→ **Task prompt**:
What is the count of lines in the listing below that hold the string "filter"? Reply with that number alone.

┄┄┄┄┄┄┄┄┄┄

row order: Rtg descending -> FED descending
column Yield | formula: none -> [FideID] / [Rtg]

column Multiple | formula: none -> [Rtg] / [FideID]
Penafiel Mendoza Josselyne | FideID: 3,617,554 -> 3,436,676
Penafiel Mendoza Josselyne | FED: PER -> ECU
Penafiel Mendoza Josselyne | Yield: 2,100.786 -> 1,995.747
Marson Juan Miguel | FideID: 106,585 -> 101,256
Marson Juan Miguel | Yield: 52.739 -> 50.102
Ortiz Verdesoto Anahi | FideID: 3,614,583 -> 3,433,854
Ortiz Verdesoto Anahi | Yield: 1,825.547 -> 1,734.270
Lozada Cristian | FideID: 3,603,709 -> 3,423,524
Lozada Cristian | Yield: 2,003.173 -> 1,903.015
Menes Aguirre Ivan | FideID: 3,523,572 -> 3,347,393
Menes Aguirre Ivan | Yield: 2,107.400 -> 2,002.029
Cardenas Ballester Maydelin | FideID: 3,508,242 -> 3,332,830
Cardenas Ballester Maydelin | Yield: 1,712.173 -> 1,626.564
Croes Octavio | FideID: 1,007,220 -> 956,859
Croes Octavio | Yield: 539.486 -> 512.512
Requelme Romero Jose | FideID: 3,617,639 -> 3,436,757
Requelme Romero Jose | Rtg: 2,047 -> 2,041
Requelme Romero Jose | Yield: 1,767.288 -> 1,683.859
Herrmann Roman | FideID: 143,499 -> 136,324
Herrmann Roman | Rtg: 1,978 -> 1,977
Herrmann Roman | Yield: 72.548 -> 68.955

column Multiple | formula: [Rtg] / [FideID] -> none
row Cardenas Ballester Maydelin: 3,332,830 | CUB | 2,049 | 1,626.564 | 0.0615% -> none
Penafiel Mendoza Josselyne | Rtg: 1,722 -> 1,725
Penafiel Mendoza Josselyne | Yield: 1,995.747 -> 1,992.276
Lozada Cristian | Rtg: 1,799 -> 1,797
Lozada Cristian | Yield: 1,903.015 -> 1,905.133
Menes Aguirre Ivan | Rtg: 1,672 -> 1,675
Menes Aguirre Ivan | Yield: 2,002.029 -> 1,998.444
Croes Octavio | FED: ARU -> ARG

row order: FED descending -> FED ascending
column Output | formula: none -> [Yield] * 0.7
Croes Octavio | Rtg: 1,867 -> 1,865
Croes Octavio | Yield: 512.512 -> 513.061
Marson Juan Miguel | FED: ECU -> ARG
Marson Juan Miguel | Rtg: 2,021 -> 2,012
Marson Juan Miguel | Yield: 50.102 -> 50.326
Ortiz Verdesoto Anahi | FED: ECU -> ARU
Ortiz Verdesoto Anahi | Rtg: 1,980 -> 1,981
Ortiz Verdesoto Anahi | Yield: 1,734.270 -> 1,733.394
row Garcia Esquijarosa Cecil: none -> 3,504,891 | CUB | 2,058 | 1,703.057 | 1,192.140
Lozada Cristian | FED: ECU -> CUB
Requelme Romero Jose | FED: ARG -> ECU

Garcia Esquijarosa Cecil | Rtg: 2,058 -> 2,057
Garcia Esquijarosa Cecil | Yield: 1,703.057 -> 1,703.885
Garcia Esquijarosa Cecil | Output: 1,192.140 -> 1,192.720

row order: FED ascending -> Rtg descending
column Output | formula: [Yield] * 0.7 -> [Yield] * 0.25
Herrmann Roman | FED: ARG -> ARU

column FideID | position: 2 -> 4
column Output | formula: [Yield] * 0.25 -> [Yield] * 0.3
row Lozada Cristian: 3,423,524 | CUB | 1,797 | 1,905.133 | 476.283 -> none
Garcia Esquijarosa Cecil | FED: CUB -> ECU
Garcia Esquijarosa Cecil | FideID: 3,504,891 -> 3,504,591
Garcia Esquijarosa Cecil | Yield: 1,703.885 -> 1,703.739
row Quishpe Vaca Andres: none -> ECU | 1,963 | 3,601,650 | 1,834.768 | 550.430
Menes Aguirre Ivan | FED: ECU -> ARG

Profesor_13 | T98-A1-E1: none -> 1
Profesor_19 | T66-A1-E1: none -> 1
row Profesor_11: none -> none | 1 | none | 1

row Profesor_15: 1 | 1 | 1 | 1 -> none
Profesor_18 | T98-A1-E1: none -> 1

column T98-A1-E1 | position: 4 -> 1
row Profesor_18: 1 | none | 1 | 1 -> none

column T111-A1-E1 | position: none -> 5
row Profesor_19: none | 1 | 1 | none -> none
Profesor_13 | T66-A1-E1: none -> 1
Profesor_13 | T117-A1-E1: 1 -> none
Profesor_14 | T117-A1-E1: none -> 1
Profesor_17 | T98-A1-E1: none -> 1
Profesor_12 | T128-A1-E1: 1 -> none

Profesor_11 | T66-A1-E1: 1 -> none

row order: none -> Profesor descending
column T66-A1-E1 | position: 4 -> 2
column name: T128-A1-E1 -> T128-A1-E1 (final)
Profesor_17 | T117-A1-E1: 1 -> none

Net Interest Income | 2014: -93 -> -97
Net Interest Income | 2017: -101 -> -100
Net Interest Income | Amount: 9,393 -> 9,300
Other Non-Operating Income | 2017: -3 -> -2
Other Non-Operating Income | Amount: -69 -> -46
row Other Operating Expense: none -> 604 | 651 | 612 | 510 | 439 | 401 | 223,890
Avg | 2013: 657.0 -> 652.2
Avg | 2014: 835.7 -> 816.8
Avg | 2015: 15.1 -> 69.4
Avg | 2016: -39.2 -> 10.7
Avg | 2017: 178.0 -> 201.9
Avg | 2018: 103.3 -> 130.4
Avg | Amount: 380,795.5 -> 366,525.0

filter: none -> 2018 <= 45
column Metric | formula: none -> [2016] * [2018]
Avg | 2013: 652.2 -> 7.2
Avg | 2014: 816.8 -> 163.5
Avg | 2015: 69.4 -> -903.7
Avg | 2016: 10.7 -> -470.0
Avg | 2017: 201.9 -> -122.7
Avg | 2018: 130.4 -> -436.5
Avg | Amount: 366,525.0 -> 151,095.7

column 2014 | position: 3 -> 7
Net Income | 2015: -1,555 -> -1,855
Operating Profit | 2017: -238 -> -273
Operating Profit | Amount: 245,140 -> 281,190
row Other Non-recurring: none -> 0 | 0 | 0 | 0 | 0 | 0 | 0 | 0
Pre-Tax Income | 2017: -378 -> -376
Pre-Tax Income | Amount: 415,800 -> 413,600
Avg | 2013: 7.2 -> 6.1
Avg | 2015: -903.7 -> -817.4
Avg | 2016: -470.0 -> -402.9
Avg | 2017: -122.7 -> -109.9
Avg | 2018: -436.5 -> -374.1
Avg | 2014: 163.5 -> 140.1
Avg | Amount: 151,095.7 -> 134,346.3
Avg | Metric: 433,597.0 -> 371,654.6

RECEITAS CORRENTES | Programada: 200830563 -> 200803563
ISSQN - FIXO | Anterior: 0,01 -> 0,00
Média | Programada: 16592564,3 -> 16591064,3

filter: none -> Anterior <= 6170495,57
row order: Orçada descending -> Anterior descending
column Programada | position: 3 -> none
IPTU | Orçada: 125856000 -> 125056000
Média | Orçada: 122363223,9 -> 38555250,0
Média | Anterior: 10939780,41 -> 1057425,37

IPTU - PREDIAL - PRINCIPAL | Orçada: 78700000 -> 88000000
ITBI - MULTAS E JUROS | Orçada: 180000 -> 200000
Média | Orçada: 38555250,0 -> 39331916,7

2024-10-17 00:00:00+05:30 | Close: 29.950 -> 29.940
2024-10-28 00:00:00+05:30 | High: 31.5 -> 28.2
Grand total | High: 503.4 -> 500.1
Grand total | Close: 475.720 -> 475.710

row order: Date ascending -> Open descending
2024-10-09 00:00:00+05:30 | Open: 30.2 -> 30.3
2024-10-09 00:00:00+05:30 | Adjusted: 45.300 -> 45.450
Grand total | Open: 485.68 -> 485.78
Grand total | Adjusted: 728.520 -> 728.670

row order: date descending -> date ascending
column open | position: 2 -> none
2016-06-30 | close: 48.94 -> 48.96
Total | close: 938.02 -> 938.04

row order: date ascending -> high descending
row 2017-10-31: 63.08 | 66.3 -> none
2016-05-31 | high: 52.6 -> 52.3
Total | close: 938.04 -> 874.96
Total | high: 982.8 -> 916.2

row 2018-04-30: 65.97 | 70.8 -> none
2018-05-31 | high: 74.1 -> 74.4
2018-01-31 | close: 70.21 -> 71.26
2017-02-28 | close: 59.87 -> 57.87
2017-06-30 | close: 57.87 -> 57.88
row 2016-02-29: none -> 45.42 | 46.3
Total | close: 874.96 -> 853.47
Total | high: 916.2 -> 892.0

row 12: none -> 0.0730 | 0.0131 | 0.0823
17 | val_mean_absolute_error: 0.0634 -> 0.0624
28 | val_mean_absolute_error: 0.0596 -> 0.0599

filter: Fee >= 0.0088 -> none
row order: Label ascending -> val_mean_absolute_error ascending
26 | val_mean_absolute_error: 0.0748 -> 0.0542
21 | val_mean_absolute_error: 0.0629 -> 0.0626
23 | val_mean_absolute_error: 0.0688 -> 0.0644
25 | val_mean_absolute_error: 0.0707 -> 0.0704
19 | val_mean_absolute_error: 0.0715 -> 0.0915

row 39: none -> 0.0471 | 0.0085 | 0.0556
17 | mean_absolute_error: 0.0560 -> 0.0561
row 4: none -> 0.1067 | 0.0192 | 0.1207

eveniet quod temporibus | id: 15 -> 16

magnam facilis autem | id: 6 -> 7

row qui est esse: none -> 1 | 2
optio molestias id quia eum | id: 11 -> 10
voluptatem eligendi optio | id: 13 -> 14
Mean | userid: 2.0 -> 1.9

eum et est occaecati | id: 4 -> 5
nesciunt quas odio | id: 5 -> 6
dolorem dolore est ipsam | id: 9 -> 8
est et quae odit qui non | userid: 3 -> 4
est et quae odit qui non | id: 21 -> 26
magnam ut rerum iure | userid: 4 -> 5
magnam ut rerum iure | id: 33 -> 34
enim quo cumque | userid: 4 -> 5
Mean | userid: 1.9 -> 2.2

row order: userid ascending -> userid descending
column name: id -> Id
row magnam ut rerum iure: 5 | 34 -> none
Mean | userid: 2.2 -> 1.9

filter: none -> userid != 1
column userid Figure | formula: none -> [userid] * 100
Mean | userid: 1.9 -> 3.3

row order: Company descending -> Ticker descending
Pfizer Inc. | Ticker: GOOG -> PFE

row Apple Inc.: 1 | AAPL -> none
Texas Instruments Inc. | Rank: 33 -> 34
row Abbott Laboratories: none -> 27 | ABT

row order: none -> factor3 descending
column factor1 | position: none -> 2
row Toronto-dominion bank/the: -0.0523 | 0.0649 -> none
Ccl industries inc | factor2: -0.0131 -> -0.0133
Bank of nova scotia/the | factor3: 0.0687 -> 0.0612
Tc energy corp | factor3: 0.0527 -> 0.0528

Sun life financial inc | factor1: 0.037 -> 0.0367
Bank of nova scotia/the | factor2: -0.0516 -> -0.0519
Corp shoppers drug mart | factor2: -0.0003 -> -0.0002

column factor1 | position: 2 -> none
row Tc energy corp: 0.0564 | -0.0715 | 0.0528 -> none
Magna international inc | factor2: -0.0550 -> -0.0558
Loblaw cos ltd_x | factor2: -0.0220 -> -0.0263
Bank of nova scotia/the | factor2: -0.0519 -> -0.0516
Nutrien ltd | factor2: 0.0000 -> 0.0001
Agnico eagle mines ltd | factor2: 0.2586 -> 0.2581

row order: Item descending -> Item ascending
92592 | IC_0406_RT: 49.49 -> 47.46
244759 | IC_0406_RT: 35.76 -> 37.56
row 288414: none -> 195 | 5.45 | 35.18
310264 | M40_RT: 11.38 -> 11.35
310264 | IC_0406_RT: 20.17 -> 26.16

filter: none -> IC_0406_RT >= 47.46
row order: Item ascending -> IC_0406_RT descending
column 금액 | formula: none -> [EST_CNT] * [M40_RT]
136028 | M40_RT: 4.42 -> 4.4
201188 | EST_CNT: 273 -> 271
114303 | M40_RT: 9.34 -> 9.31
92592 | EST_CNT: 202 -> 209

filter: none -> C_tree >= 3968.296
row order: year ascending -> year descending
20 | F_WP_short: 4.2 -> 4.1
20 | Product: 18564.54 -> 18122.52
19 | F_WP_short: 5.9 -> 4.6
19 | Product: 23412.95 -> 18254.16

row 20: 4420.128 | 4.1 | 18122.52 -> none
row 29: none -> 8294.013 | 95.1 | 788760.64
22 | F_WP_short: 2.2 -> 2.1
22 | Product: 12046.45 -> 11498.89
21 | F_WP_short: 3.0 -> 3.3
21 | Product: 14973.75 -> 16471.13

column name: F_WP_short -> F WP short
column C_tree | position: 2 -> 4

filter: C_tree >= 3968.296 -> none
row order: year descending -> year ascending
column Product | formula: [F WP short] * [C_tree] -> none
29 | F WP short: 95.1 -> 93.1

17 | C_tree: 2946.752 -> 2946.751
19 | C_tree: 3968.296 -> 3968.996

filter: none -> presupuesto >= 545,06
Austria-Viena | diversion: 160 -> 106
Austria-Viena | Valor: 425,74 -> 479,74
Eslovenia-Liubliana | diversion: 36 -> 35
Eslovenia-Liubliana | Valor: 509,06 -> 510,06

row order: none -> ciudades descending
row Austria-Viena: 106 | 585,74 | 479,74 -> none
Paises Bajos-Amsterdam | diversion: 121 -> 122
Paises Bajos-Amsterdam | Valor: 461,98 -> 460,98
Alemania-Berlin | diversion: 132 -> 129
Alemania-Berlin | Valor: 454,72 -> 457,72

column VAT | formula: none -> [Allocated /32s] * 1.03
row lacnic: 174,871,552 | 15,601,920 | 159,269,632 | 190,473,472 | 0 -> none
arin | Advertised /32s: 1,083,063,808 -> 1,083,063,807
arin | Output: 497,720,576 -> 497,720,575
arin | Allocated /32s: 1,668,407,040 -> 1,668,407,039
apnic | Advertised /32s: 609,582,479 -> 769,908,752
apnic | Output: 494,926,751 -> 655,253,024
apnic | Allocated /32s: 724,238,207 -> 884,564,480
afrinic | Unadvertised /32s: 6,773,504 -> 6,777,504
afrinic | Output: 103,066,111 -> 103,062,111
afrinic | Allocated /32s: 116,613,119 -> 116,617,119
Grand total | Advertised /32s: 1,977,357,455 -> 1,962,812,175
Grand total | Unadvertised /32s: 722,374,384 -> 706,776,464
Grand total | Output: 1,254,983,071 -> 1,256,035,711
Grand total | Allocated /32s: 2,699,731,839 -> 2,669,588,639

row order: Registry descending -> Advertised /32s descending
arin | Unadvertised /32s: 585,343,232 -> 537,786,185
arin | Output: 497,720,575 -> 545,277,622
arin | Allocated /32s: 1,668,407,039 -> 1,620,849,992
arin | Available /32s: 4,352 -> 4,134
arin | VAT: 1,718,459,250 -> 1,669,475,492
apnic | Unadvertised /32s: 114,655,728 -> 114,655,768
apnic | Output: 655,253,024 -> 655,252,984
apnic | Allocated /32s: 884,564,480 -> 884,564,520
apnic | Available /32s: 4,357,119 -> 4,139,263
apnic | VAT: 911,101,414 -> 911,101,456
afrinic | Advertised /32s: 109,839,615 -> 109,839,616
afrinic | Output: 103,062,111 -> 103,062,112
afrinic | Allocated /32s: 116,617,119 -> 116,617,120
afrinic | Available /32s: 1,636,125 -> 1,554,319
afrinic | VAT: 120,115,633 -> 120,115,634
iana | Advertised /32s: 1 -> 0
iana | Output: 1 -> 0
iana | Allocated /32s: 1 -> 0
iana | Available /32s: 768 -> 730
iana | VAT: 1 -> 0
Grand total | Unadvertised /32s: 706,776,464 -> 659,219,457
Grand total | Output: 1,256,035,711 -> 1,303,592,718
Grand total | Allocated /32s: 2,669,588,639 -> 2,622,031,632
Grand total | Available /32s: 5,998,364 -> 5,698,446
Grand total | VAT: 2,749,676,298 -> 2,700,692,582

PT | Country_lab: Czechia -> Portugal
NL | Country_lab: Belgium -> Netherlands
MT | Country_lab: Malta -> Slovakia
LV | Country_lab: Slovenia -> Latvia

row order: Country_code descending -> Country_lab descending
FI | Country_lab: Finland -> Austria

┄┄┄┄┄┄┄┄┄┄

→ **Solved problem**:
8